The first winner of Mr Gay UK [all of these competitions, and I mean all of them including X-Factor/Miss Universe etc. are designed so their own property wins, i.e Leona Lewis] murdered his lover, cut out part of his leg, seasoned it with herbs and fried it in olive oil before trying to eat it, a court has heard.
Anthony Morley, 35, stabbed Damian Oldfield, 33, in a violent and frenzied attack in his bedroom after claiming his victim tried to rape him.
But after cleaning himself up he went to the kitchen, chopped up the human meat, scattered fresh herbs and fried it in oil before allegedly sampling it.

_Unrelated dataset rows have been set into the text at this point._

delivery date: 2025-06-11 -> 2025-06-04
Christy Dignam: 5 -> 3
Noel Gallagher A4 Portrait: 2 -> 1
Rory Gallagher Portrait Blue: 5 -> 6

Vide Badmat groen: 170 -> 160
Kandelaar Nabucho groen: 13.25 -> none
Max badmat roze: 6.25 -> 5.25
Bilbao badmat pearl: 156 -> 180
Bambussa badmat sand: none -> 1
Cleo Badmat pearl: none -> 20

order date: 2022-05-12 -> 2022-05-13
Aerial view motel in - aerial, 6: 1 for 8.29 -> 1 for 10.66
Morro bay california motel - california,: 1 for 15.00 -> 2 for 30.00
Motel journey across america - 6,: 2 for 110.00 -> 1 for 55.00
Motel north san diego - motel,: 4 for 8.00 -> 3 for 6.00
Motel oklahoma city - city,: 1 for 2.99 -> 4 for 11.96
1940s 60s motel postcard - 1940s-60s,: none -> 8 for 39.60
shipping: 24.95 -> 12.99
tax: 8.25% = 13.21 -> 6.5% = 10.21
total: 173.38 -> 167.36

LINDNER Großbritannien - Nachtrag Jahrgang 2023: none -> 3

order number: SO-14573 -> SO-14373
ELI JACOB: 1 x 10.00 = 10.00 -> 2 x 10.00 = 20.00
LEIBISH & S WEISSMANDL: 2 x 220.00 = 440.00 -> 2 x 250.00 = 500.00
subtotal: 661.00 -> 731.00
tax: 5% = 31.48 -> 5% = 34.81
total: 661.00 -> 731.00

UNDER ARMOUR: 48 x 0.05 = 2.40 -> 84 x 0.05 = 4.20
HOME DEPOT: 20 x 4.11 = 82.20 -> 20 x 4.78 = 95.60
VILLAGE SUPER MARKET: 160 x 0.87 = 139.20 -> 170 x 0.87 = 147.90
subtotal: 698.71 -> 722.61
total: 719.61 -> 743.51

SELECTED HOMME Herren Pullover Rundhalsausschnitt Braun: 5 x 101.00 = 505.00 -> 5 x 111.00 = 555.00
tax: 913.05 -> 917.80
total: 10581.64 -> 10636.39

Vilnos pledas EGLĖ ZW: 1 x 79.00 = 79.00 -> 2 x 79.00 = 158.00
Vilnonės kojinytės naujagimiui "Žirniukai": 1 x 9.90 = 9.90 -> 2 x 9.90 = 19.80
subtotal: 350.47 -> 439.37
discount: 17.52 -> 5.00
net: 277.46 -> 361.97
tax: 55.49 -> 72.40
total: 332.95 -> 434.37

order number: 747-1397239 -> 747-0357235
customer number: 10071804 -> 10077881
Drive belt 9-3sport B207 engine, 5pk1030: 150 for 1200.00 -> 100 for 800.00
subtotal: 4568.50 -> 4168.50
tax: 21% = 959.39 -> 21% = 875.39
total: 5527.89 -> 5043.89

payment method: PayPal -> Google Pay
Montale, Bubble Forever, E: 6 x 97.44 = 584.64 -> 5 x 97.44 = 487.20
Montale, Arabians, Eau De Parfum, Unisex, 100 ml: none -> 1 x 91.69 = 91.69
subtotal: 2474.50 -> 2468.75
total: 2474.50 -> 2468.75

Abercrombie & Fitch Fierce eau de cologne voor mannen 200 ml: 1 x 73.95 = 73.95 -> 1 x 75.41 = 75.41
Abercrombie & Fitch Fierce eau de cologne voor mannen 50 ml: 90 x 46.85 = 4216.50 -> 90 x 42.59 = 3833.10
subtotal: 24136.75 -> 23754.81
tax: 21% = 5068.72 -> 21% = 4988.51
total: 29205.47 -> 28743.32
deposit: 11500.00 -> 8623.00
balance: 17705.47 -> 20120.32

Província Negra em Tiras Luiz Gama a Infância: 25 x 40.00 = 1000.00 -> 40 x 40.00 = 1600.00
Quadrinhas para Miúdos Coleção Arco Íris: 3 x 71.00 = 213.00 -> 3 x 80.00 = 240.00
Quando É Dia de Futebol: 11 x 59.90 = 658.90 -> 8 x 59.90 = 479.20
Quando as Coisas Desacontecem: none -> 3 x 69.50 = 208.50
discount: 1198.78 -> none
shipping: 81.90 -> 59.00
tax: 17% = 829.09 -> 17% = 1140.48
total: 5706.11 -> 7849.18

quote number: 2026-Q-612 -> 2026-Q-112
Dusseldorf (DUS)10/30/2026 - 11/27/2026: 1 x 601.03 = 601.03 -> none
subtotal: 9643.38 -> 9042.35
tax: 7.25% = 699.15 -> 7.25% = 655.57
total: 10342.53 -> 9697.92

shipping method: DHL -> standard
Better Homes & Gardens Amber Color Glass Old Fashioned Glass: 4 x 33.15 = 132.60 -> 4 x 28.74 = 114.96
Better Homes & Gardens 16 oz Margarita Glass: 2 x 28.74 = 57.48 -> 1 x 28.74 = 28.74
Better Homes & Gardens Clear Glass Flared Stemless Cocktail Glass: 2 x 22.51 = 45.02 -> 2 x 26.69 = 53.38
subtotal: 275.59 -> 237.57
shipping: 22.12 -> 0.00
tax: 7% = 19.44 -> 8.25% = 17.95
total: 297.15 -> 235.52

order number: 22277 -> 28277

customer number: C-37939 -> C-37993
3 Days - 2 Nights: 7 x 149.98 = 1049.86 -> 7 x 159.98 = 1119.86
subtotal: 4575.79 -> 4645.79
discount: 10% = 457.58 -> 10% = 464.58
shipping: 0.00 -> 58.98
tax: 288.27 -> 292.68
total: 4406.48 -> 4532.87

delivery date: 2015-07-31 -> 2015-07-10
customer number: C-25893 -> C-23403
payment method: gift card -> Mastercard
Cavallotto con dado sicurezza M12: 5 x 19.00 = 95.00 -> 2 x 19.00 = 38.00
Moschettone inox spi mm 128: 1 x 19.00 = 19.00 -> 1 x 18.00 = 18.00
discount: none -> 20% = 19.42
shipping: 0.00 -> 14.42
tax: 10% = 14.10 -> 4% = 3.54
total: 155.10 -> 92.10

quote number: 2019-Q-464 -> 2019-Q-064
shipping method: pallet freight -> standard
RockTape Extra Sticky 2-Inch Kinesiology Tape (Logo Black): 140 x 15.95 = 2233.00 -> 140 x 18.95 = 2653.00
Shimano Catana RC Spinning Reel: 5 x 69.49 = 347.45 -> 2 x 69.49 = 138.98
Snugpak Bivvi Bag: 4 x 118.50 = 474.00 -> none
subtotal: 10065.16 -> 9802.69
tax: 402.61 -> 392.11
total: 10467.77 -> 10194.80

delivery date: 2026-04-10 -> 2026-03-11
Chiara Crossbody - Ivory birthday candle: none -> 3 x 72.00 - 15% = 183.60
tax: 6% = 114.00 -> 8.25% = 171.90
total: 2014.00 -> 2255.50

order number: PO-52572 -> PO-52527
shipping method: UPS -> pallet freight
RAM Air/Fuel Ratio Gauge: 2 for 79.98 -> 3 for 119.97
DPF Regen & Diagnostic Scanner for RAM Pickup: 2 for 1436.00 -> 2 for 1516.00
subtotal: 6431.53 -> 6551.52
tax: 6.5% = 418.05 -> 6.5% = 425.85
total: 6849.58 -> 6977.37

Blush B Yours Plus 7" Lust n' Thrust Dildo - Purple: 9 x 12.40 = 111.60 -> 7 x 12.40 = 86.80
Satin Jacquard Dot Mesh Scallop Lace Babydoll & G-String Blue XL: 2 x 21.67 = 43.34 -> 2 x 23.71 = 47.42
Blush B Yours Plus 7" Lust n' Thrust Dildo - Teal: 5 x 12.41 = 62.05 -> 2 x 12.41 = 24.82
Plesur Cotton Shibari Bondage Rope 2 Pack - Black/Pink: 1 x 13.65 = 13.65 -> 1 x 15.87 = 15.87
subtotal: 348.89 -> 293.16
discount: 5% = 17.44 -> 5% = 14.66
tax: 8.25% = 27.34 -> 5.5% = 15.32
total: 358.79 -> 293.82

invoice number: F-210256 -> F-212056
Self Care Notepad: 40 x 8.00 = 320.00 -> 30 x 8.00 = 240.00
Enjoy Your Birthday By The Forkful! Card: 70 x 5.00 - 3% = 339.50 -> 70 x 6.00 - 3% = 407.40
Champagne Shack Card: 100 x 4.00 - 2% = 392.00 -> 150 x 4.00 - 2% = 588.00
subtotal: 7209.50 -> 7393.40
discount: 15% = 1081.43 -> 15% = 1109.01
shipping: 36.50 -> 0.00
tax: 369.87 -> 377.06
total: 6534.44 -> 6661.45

Former Mr Gay UK Anthony Morley (l) allegedly murdered Damian Oldfield before chewing part of his thigh
Morley, a trained chef, later walked over to a nearby takeaway restaurant wearing only a dressing gown and flip flops and told stunned staff: 'I have killed someone, call the police.'
The extraordinary and gruesome story of murder and cannibalism was outlined to a jury at Leeds Crown Court on Monday.
Prosecutor Andrew Stubbs, QC, warned jurors details of the case were 'unpleasant and disturbing.'
He added: 'In carrying out your task in this trial you must not allow the horror of what took place to cloud your calm assessment of the evidence.'
Mr Stubbs said the two men knew each other for some years and had previously been in some kind of homosexual relationship.
Oldfield was openly gay and worked selling advertising space for a homosexual lifestyle magazine. He was described as 'flirtatious, promiscuous, naturally outgoing and bubbly.'
Morley was 'less sure about his sexuality' and had relationships with both men and women in the past. He had also won the Mr Gay UK contest in 1993.
On the day of the murder in April this year the two men exchanged text messages during the afternoon and met up in a bar in Leeds, where they both lived.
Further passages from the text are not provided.